Dieci inverni

Nonostante se ne dicano tante, ogni stagione il cinema italiano ci riserva belle sorprese. A volte rimangono invisibili al grande pubblico, a volte muoiono schiacciate da una distribuzione che predilige sempre gli stessi film, altre ancora riescono a farsi strada con il passaparola. E’ quest’ultimo il destino che auguriamo a Dieci inverni, convincente esordio alla regia di Valerio Mieli. Dopo aver aperto la sezione Controcampo Italiano all’ultima Mostra del Cinema di Venezia, il film esce nelle sale nel periodo natalizio occupando una posizione di outsider nel mercato cinematografico delle feste ed offrendo un’alternativa d’autore, garbata e raffinata ai cinepanettoni e ai vari kolossal americani.
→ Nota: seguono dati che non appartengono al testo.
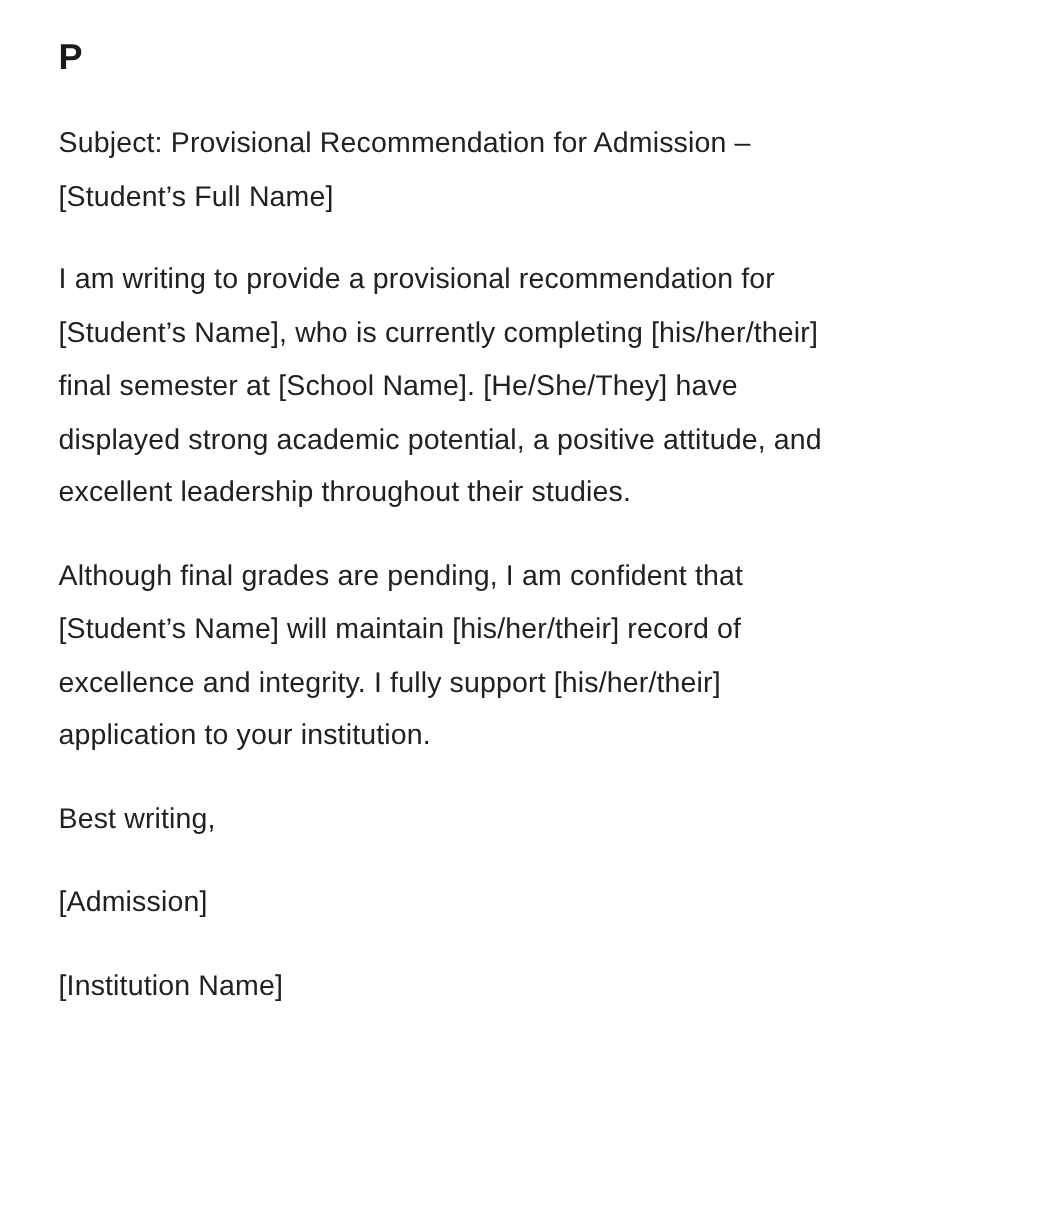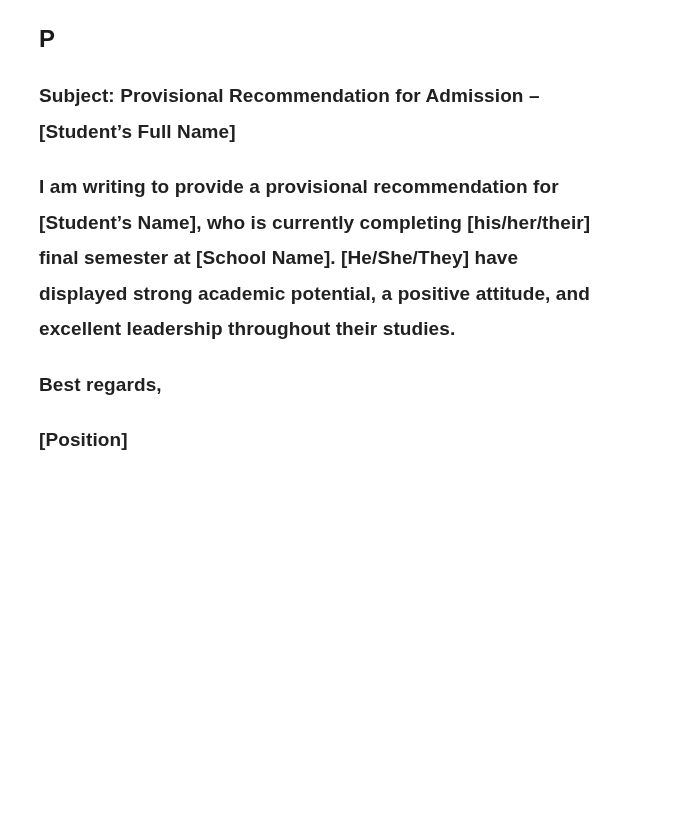"Subject: Provisional Recommendation for" .doc-paragraph { font-weight: 700 -> 400 }
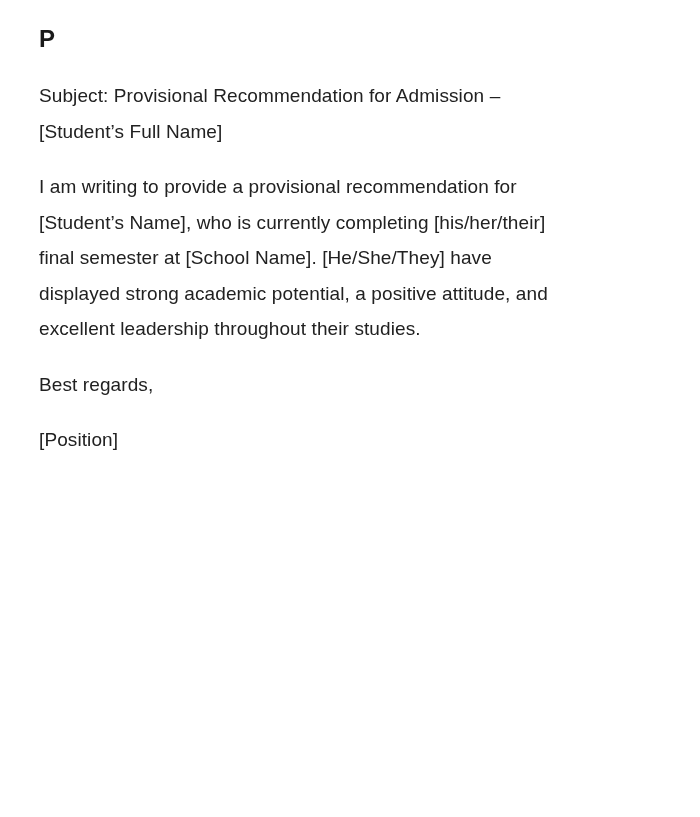"Although final grades are pending," p.doc-paragraph { html: none -> <p>Although final grades are pending, I am confident that [Student’s Name] will maintain [his/her/their] record of excellence and integrity. I fully support [his/her/their] application to your institution.</p> }
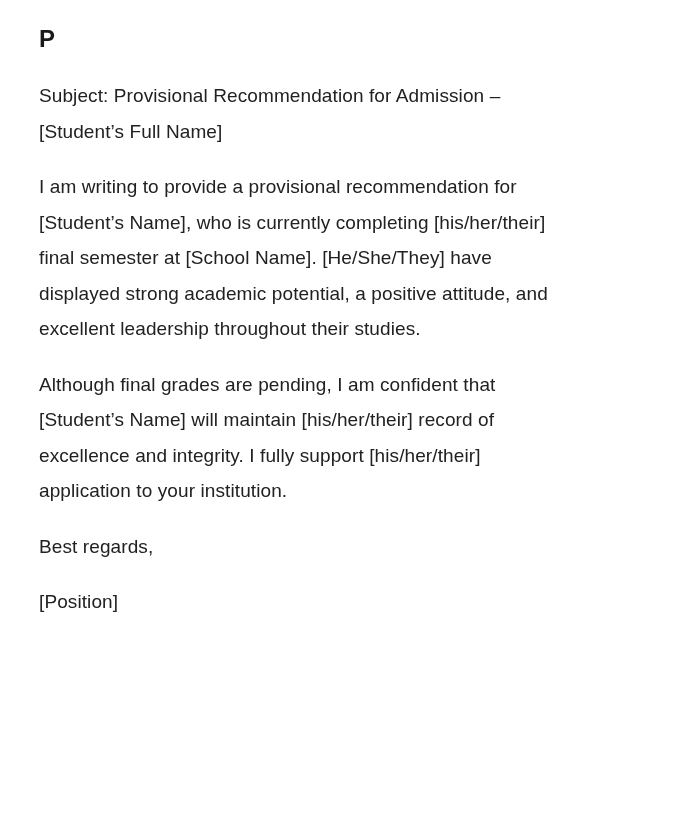"Best regards," p.doc-paragraph { text: regards -> writing }
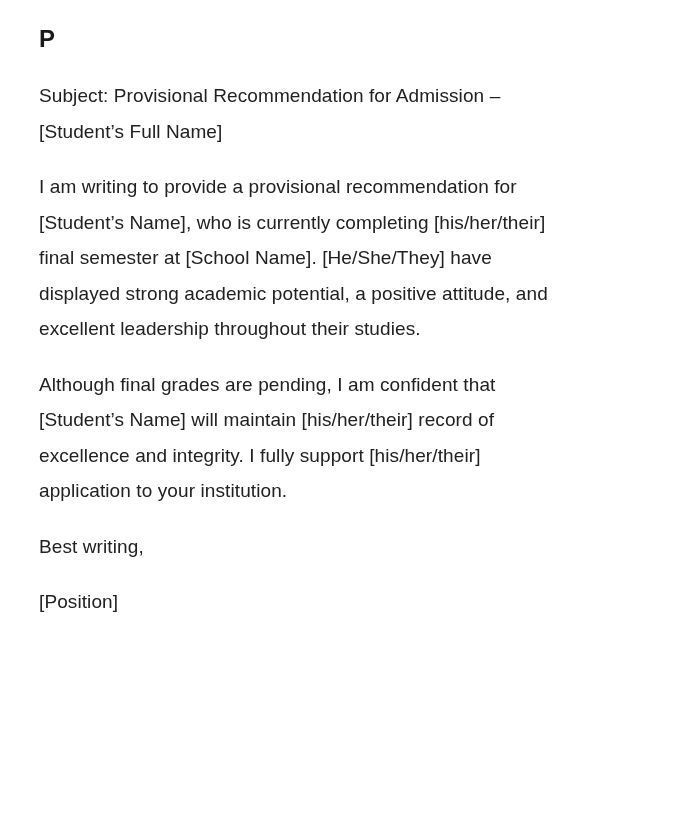"[Position]" p.doc-paragraph { text: Position -> Admission }
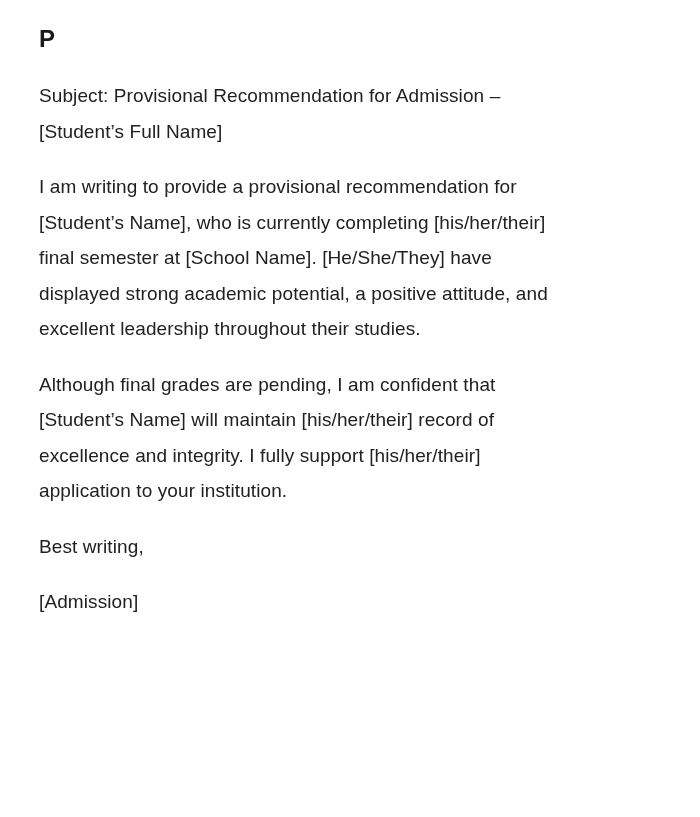"[Institution Name]" p.doc-paragraph { html: none -> <p>[Institution Name]</p> }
Originale nello spunto, girato con delicatezza ed interpretato con intensità dai due protagonisti Michele Riondino ed Isabella Ragonese, Dieci inverni è un film che scorre leggero sullo schermo, che avvolge lo spettatore in un’atmosfera sentimentale dolce e soffice come la neve che spesso domina la scenografia. Il freddo delle stagioni invernali raccontate da Mieli trova il suo contraltare nelle vere e calde emozioni dei personaggi, che vivono una storia d’amore strozzata dalla timidezza, dagli eventi imprevisti, dalle coincidenze, dalle sorprese (non sempre belle) della vita. Con un racconto ellittico e reiterativo che però non stanca mai, il regista costruisce un’intelaiatura narrativa che, nonostante a metà opera sembri piegarsi su se stessa perdendo un po’ della creatività iniziale, tiene costantemente alta l’attenzione e regala in ogni capitolo colpi di scena inaspettati.
Il gioco delle lunghe ellissi temporali funziona proprio in questa direzione: raccontare dieci anni esclusivamente attraverso dieci stagioni rappresenta un espediente narrativo che consente all’autore di spiazzare con costante frequenza il pubblico, mostrando in ogni singolo inverno il risultato dell’evoluzione di un anno di cui praticamente non conosciamo nulla. Dieci inverni fa forza sulle ellissi temporali, sul non visto, sul non detto, sul non raccontato, sul fuori campo. E’ questo meccanismo narrativo ad impreziosire l’opera, a renderla fresca, spensierata, originale, ingenua come ogni buona opera prima. Ma non solo. La poesia e la magia del film risiedono anche nella lontananza da quel cinema italiano ‘giovanilista’ degli ultimi tempi, iperbolico, urlato, dai sentimenti vuoti. Mieli infatti punta proprio sull’amore, sulle emozioni, sugli affetti; e lo fa sottovoce, senza mai esagerare le situazioni, regalandoci una realtà verosimile che, sulle note di Vinicio Capossela, acquista il sapore di una favola d’altri tempi.
A dominare la scena, poi, ci sono Riondino e la Ragonese, due attori straordinari, forse i migliori della loro generazione. Non ruberanno le copertine a De Sica e alla Hunzicker, ma sicuramente, se il film riuscirà a ritagliarsi il suo pubblico, sarà anche grazie alle loro splendide interpretazioni.
(Dieci inverni) Regia: Valerio Mieli; soggetto: Valerio Mieli; sceneggiatura: Valerio Mieli, Davide Lantieri, Isabella Aguilar; fotografia: Marco Onorato; montaggio: Luigi Mearelli; musica: Francesco De Luca, Alessandro Forti; interpreti: Isabella Ragonese (Camilla), Michele Riondino (Silvestro), Glen Balckhall (Simone), Sergei Zhigunov (Fjodor); produzione: CSC Production con Rai Cinema, United Film Company Ltd.; distribuzione: Bolero Film; origine: Italia, Russia; durata: 99’.